L’ex attaccante: “L’errore più grande di Pallotta è stato il non essere presente in città. Le pressioni ci sono ovunque, il problema è l’indifferenza”

di Redazione, @forzaroma

Ruggiero Rizzitelli, ex attaccante della Roma, è stato intervistato da Alessandro Angeloni su “Il Messaggero”. Ecco uno stralcio delle sue parole sui giallorossi.

Che aria tira con la nuova proprietà?
Intanto mi pare ci sia un presidente-proprietario che, per ora almeno, non straparla, non dice vinciamo questo o quello. Poi, bisogna aspettare. Siamo all’inizio, diamogli tempo.

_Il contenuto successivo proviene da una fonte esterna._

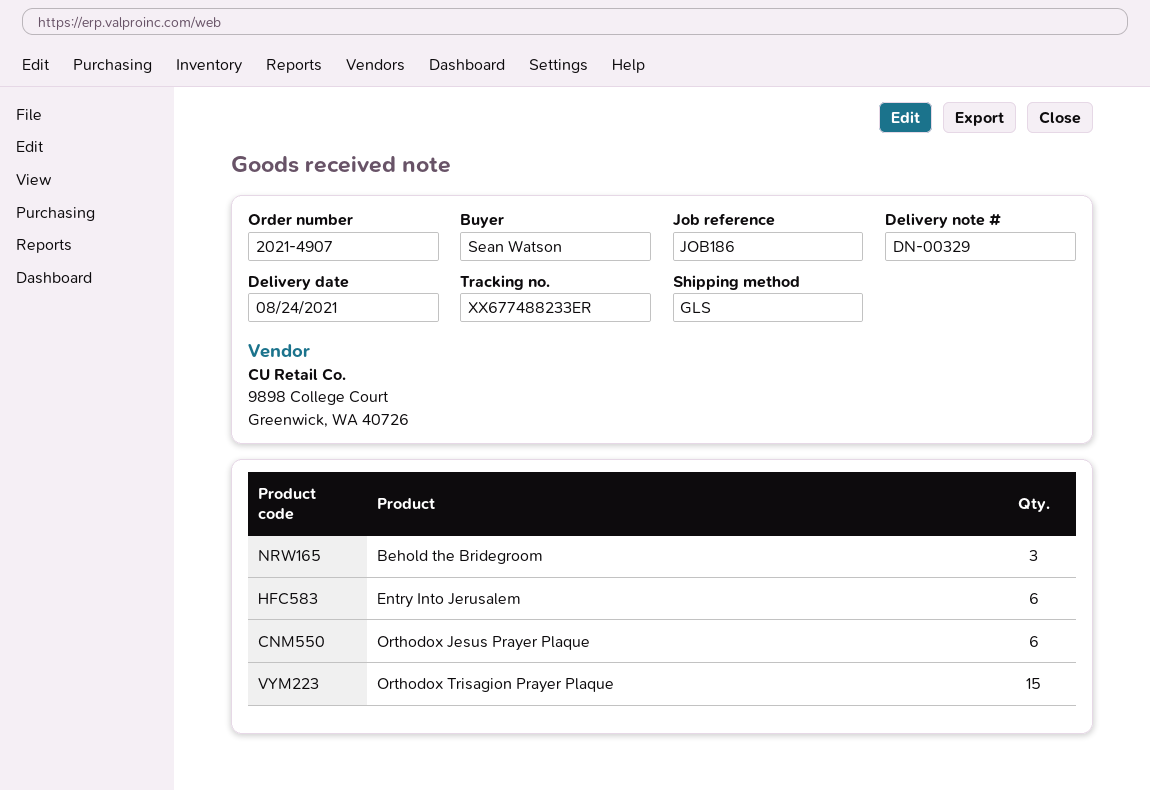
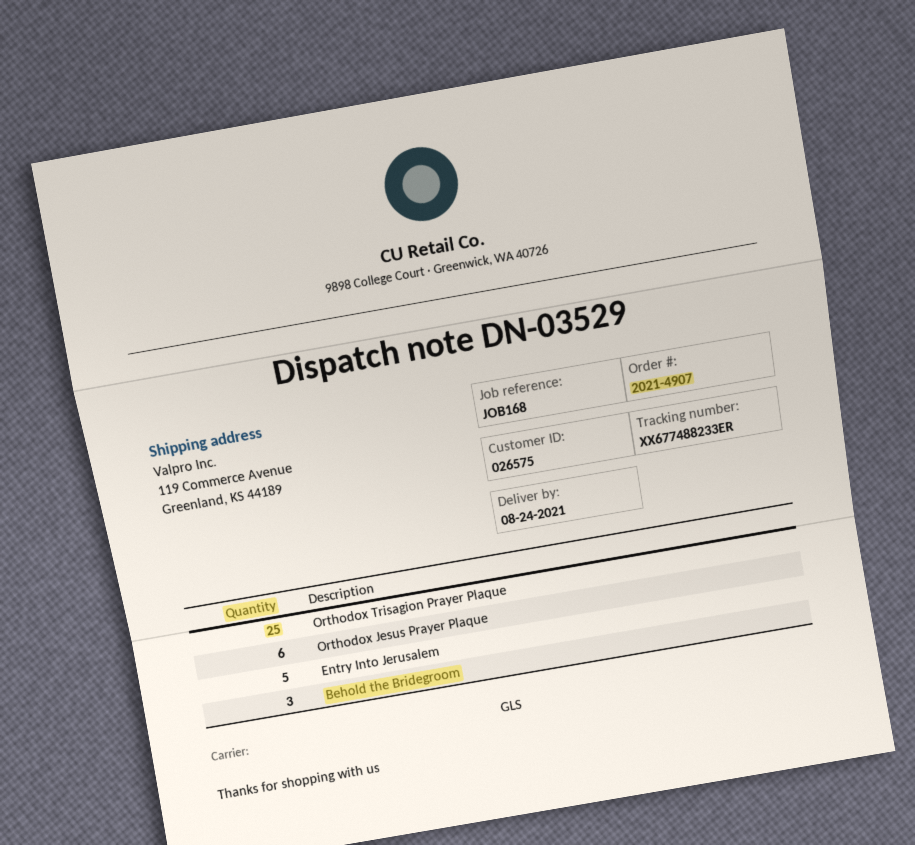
delivery note number: DN-00329 -> DN-03529
reference: JOB186 -> JOB168
Entry Into Jerusalem: 6 -> 5
Orthodox Trisagion Prayer Plaque: 15 -> 25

Qual è stato il più grande errore di Pallotta?
Il non essere presente a Roma. Non si accorgeva della gente, dell’umore. Questa è una città che va vissuta, sa darti tanto.

Allora non è un ambiente maledetto?
Non scherziamo. Le pressioni sono ovunque, il problema vero è l’indifferenza. Ma può essere un problema il tifoso che si lamenta perché è tanto che non vince? Gli rode, è normale. Maldini, bandiera del Milan, è stato insultato dai suoi tifosi dopo una sconfitta nella finale di Champions; a Torino se ti permetti di arrivare secondo ti criticano. E’ ovunque così.

Le piace Fonseca?
Mi piace, è stato bravo a cambiare sistema di gioco. Poi, ha commesso i suoi errori.

Scelga un tecnico per la Roma.
Ancelotti. Carletto ha tutto: è un vincente, ha esperienza, conosce bene l’ambiente.